Requirement: Take the line with "font-size: 14px ->" and every line after it in the entries below, and set them down exactly, without any pictures.

The records:
● ● ● ●
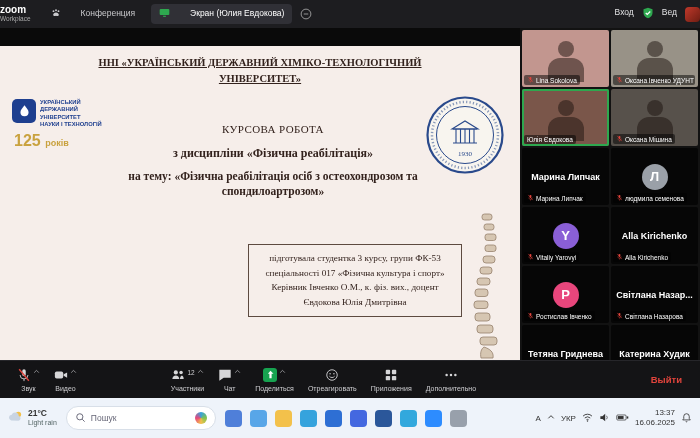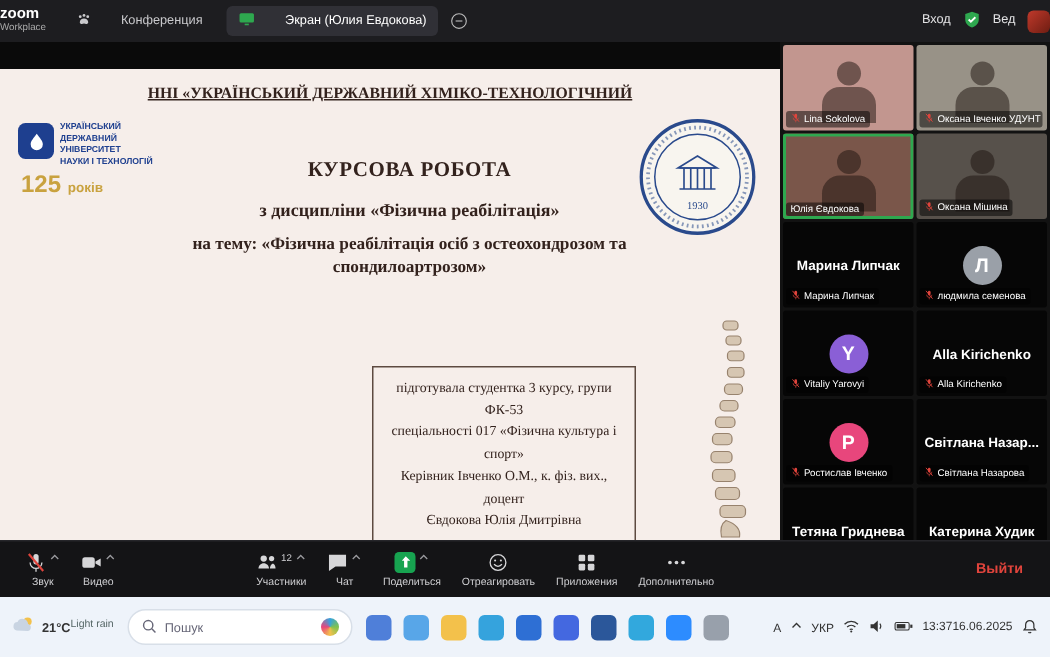"УНІВЕРСИТЕТ»" div.s-h { html: none -> <div><span>УНІВЕРСИТЕТ»</span></div> }
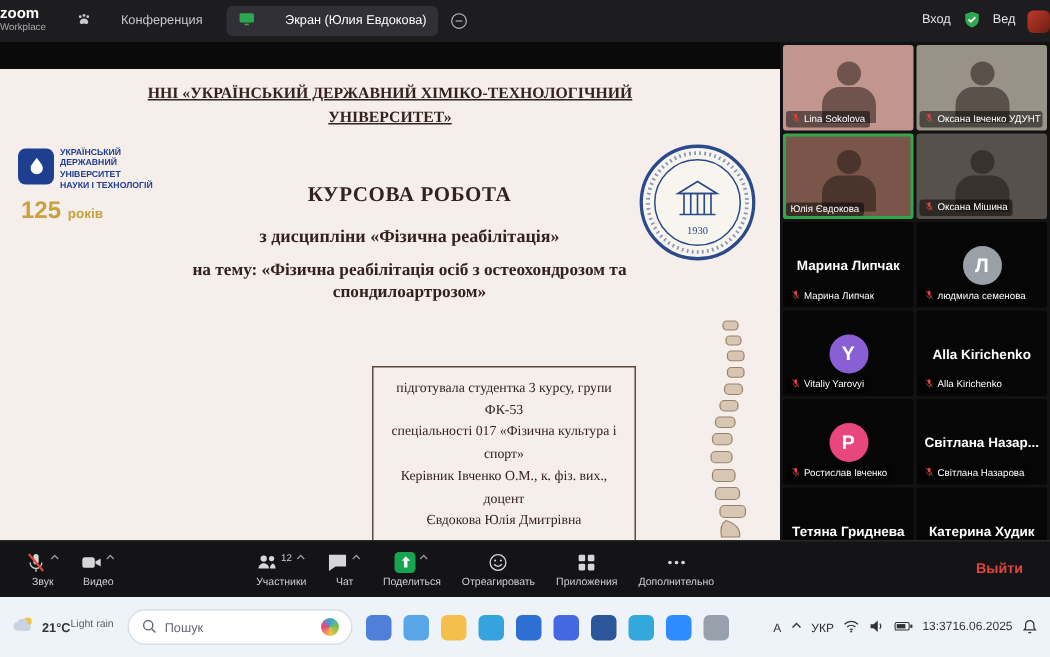"КУРСОВА РОБОТА" .s-title { font-size: 14px -> 11px; font-weight: bold -> normal }
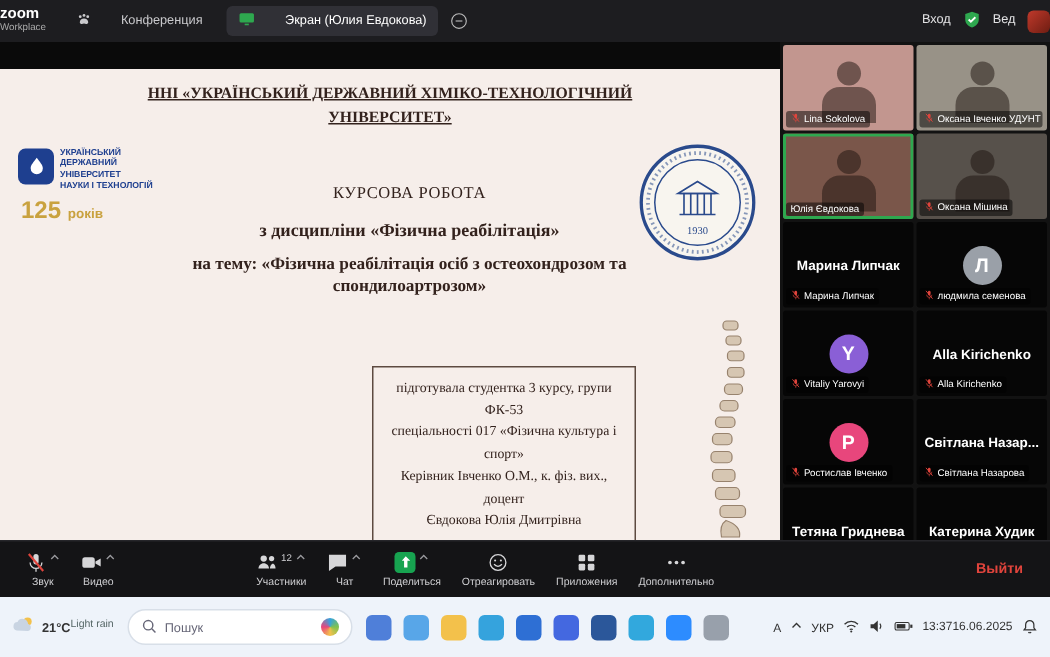"підготувала студентка 3 курсу, групи" .author-box { width: 176px -> 214px }
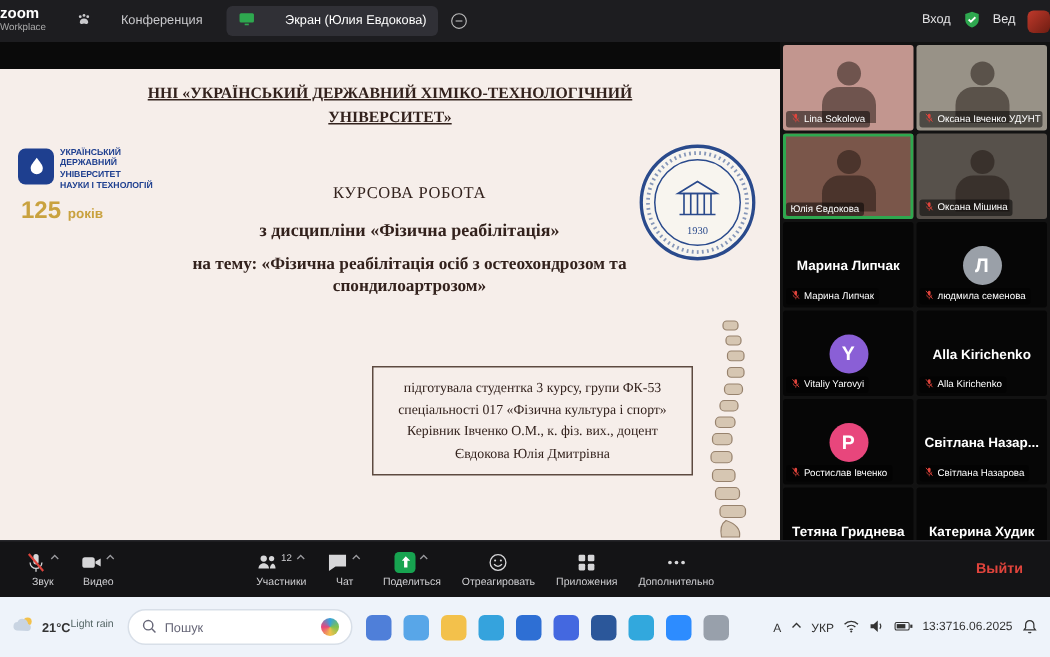"21°C" .w-txt { flex-direction: none -> column }
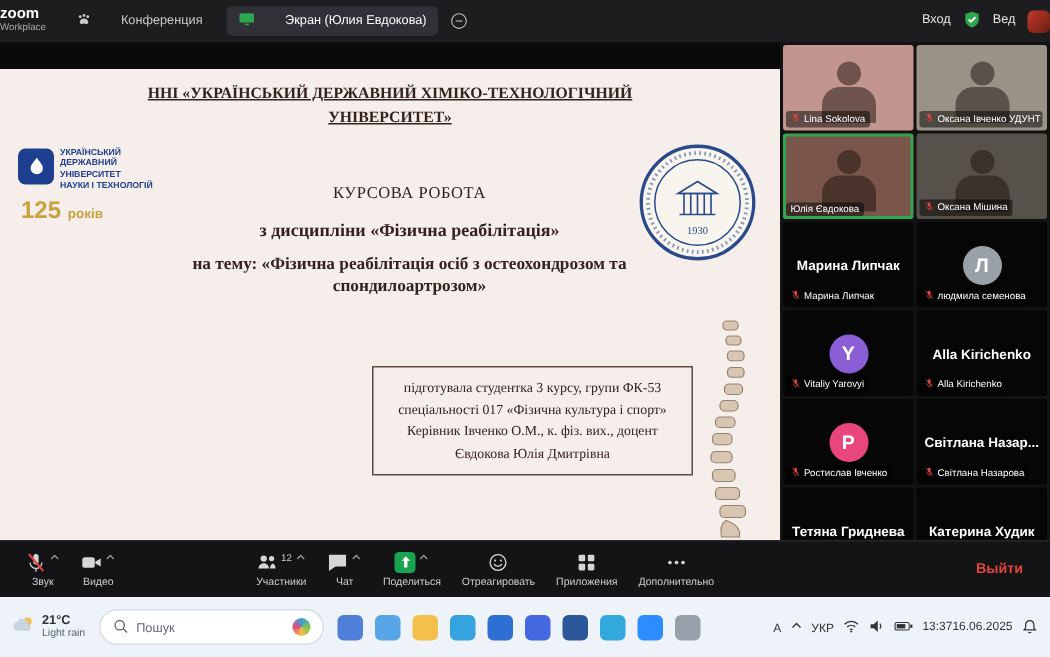"13:37" .dt { flex-direction: row -> column }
● ● ● ●
Answer space:
"КУРСОВА РОБОТА" .s-title { font-size: 14px -> 11px; font-weight: bold -> normal }
"підготувала студентка 3 курсу, групи" .author-box { width: 176px -> 214px }
"21°C" .w-txt { flex-direction: none -> column }
"13:37" .dt { flex-direction: row -> column }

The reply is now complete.